Myotonic Dystrophy 2 (DM2) is a common muscular disease clinically related to Myotonic Dystrophy 1 (DM1). DM2 is caused by expansion of CCTG repeats in intron 1 of the zinc finger factor encoding gene, ZNF9, located on chromosome 3q. While some symptoms in the patients with DM1 and DM2 are similar, others are specific just for one type of disease. DM2 specific features include a lack of congenital form of disease, lack of developmental brain abnormalities, lack of retardation and significantly milder symptoms in skeletal muscle. The main focus of research in my laboratory is the investigation of molecular bases for DM1 and DM2. In the course of our studies on DM1, we found that expansion of CTG triplet repeats in DMPK gene causes DM1 pathology through un-translated RNA CUG repeats. CUG repeat expansion affects two RNA-binding proteins, CUGBP1 and MNBL. DM2 is also caused by expansion of untranslated CCTG repeats suggesting similar RNA-dependent mechanisms for DM1 and DM2. However, specific features of DM2 phenotype suggest that molecular mechanisms of DM2 are not identical to those of DM1. We found that RNA CCUG repeats in DM2 interact with distinct RNA-binding proteins and with large protein-protein complexes, designated as Mega Protein-Protein Complexes (MPPC). These complexes bind specifically to CCUG repeats but not to CUG repeats. MPPC are observed in cytoplasm and in nuclei of DM2 cells. The amounts of cytoplasmic MPPC are increased in DM2 myoblasts, while the levels of nuclear MPPC are reduced in DM2 patients. The major hypothesis of this application is that CCUG repeats cause DM2 pathology via changes of biological functions of large protein-protein complexes.

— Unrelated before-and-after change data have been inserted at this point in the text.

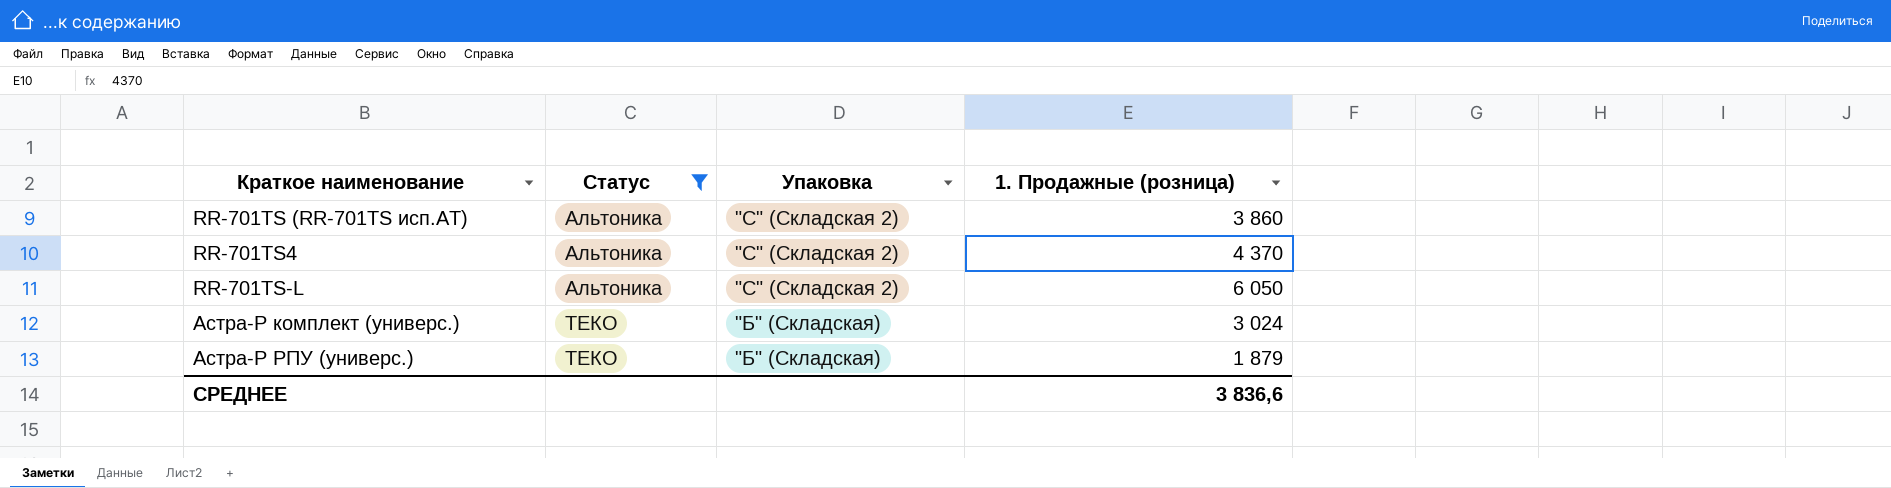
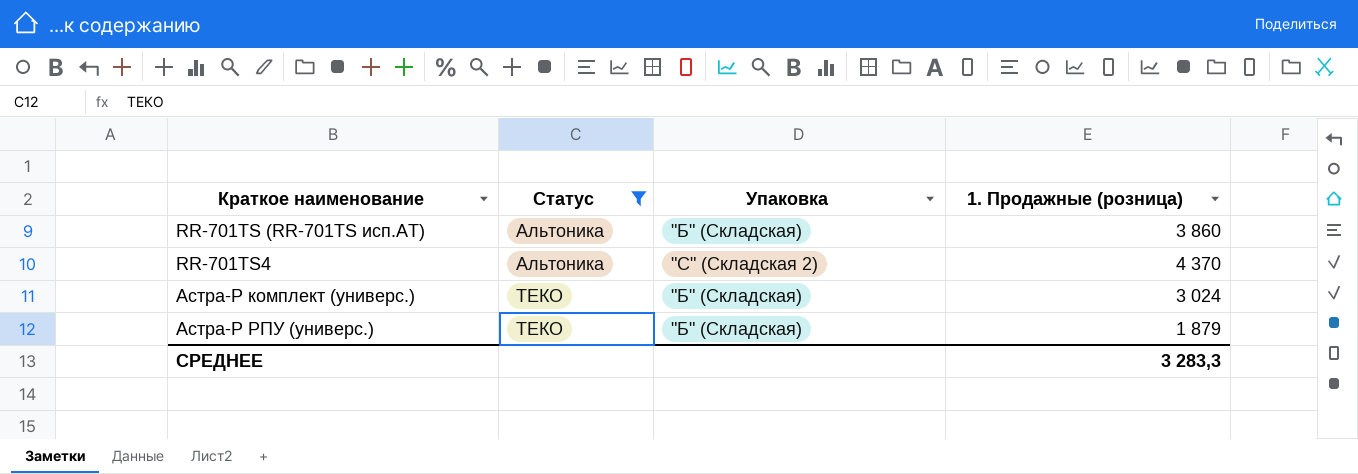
row RR-701TS-L: Альтоника | "С" (Складская 2) | 6 050 -> none
RR-701TS (RR-701TS исп.AT) | Упаковка: "С" (Складская 2) -> "Б" (Складская)
СРЕДНЕЕ | 1. Продажные (розница): 3 836,6 -> 3 283,3

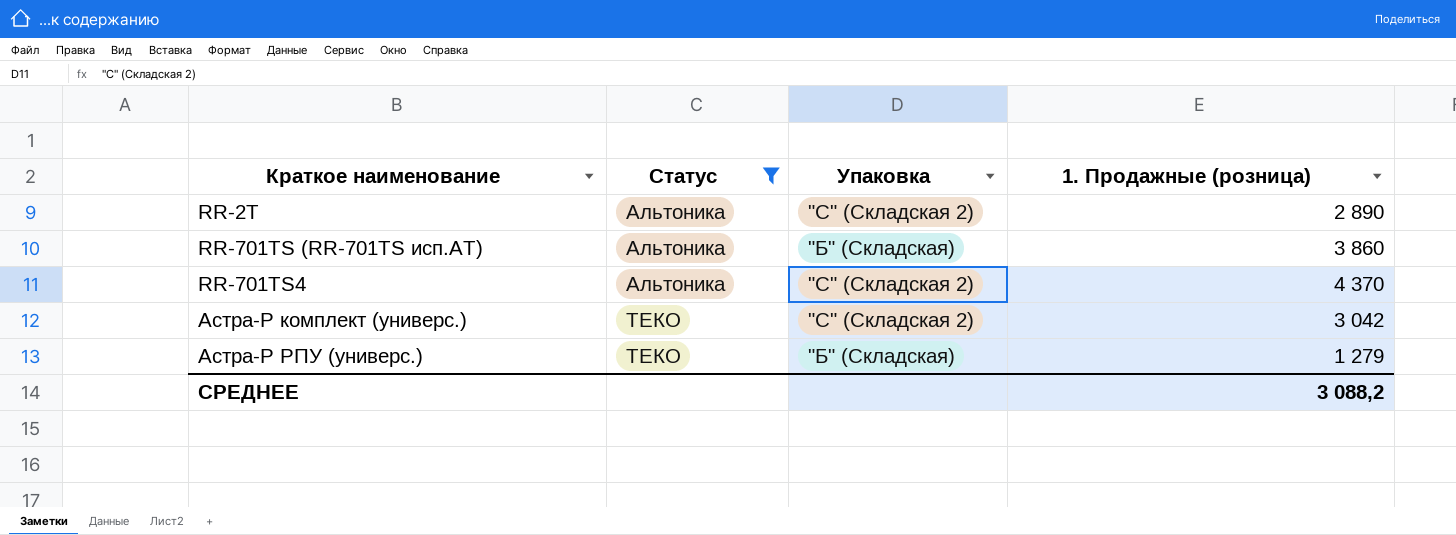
row RR-2T: none -> Альтоника | "С" (Складская 2) | 2 890
Астра-Р комплект (универс.) | Упаковка: "Б" (Складская) -> "С" (Складская 2)
Астра-Р комплект (универс.) | 1. Продажные (розница): 3 024 -> 3 042
Астра-Р РПУ (универс.) | 1. Продажные (розница): 1 879 -> 1 279
СРЕДНЕЕ | 1. Продажные (розница): 3 283,3 -> 3 088,2

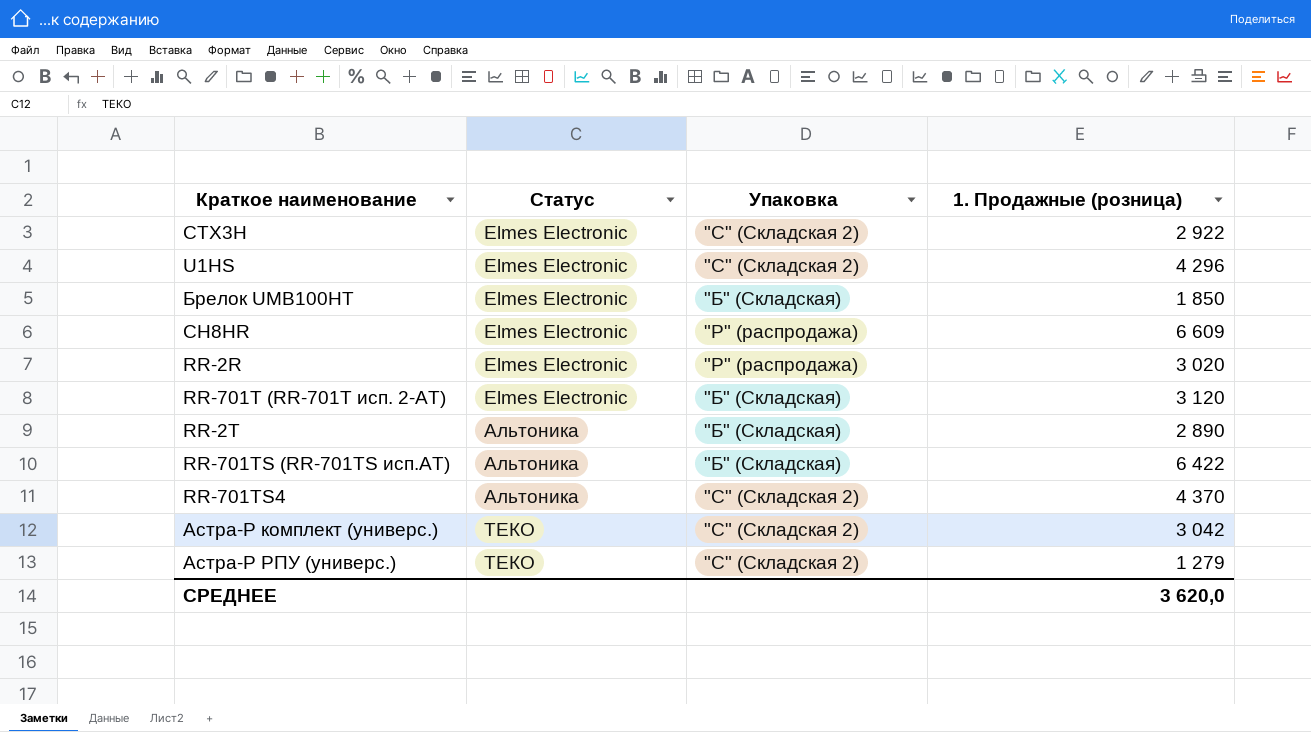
filter: Статус != Elmes Electronic -> none
RR-2T | Упаковка: "С" (Складская 2) -> "Б" (Складская)
RR-701TS (RR-701TS исп.AT) | 1. Продажные (розница): 3 860 -> 6 422
Астра-Р РПУ (универс.) | Упаковка: "Б" (Складская) -> "С" (Складская 2)
СРЕДНЕЕ | 1. Продажные (розница): 3 088,2 -> 3 620,0

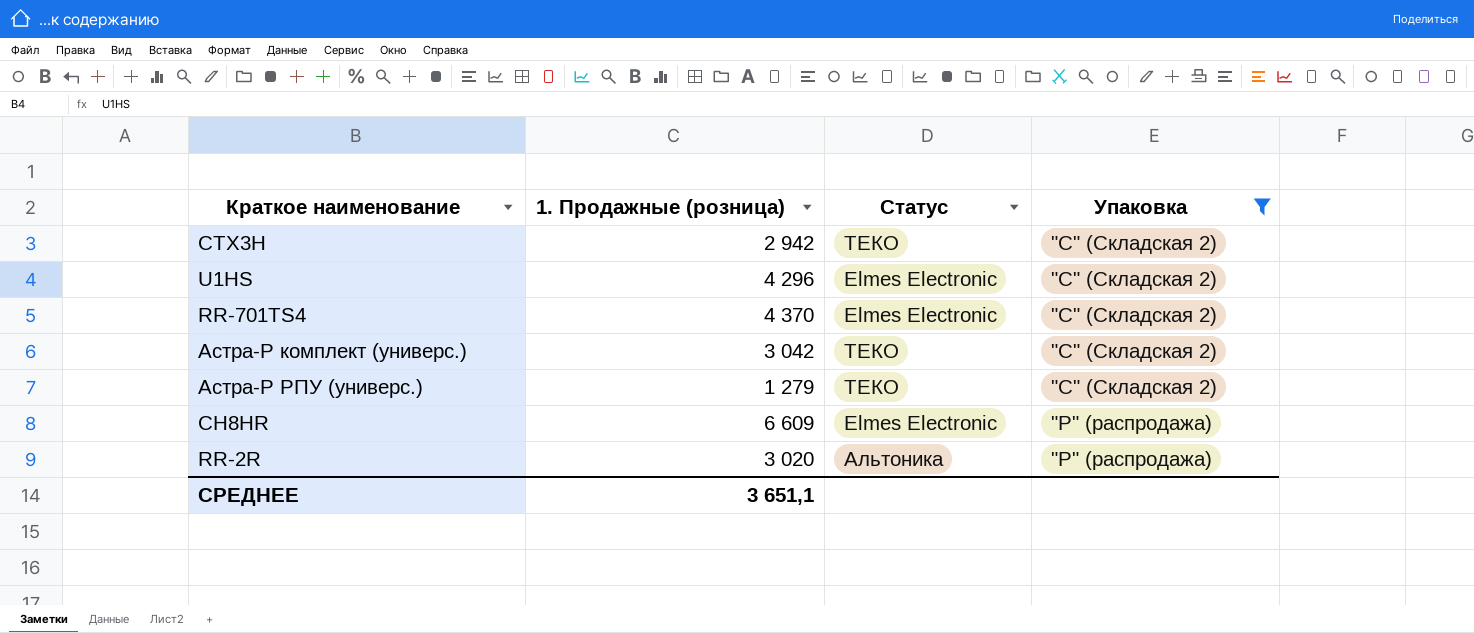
filter: none -> Упаковка != "Б" (Складская)
row order: Статус ascending -> Упаковка descending
column 1. Продажные (розница) | position: 4 -> 2
CTX3H | 1. Продажные (розница): 2 922 -> 2 942
CTX3H | Статус: Elmes Electronic -> ТЕКО
RR-701TS4 | Статус: Альтоника -> Elmes Electronic
RR-2R | Статус: Elmes Electronic -> Альтоника
СРЕДНЕЕ | 1. Продажные (розница): 3 620,0 -> 3 651,1

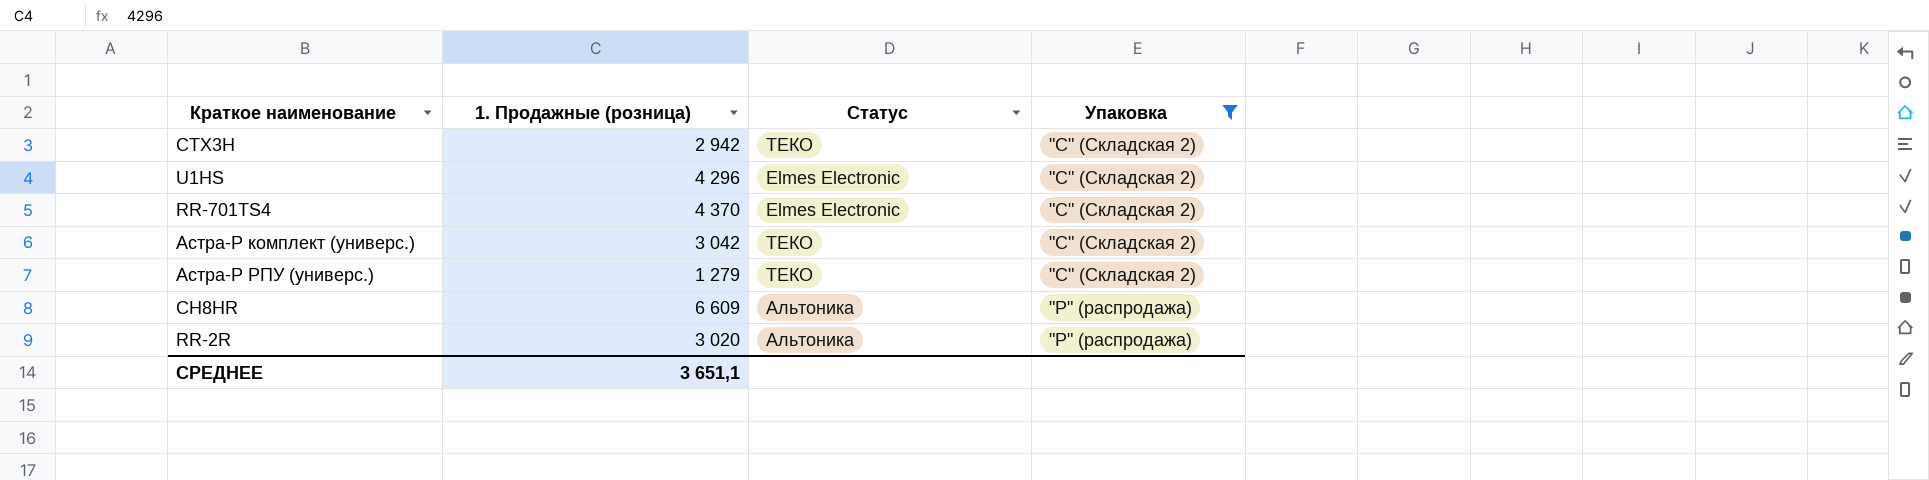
СН8HR | Статус: Elmes Electronic -> Альтоника

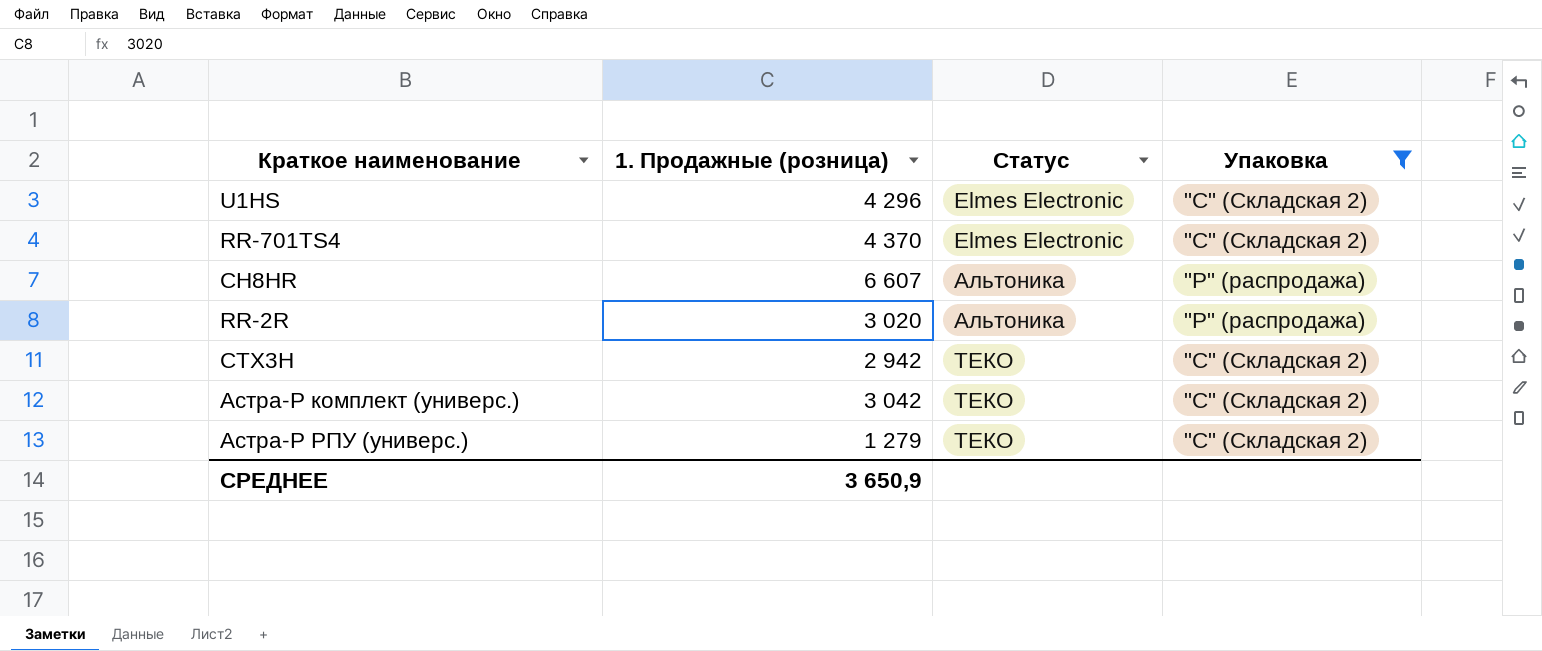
row order: Упаковка descending -> Статус ascending
СН8HR | 1. Продажные (розница): 6 609 -> 6 607
СРЕДНЕЕ | 1. Продажные (розница): 3 651,1 -> 3 650,9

Three Specific Aims are designed to test this hypothesis. We have found that cytoplasmic MPPC contains 9 proteins including CUGBP1, eJF-2a and eIF-2p, all three proteins are involved in the regulation of translation of mRNAs.
Specific Aim 1 will identify other protein components of cytoplasmic MPPC and examine the role of cytoplasmic MPPC in mRNA translation.
Specific Aim 2 will determine identity of proteins within nuclear MPPC, examine if this complex plays a role in splicing and investigate if the alterations in nuclear MPPC cause abnormal splicing in DM2.
Specific Aim 3 will study the mechanisms by which expansion of CCUG repeats increases amounts of MPPC in cytoplasm of DM2 cells and reduces amounts of MPPC in nuclei.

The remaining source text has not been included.